Description of the task:
Return all lines of the records that contain the word "Perkančiajai".
####
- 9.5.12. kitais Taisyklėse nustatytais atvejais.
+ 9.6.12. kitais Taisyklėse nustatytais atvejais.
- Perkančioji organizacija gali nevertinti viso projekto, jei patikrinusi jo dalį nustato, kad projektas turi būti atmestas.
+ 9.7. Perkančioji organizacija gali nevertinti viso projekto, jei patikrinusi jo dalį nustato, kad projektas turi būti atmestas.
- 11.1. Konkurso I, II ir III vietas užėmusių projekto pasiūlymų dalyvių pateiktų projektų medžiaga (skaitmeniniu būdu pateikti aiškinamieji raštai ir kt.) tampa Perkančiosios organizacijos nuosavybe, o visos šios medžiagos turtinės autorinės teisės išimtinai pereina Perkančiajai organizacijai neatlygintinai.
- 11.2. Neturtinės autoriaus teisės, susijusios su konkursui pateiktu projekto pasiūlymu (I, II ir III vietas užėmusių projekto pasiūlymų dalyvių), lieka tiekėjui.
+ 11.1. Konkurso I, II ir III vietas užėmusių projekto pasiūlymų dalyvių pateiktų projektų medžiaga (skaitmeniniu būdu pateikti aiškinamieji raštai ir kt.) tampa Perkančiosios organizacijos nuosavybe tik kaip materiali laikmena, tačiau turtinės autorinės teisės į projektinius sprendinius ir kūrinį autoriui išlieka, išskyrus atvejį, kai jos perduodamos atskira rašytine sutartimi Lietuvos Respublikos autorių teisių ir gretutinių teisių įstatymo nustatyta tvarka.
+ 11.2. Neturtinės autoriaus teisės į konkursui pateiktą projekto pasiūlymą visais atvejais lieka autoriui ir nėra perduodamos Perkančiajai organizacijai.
####
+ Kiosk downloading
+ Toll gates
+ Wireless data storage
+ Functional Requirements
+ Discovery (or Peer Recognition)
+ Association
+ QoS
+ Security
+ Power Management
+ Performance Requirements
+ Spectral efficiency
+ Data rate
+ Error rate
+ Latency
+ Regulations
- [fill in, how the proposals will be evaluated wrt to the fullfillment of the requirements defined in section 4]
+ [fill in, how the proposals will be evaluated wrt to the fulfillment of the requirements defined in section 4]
####
Written answer:
- 11.1. Konkurso I, II ir III vietas užėmusių projekto pasiūlymų dalyvių pateiktų projektų medžiaga (skaitmeniniu būdu pateikti aiškinamieji raštai ir kt.) tampa Perkančiosios organizacijos nuosavybe, o visos šios medžiagos turtinės autorinės teisės išimtinai pereina Perkančiajai organizacijai neatlygintinai.
+ 11.2. Neturtinės autoriaus teisės į konkursui pateiktą projekto pasiūlymą visais atvejais lieka autoriui ir nėra perduodamos Perkančiajai organizacijai.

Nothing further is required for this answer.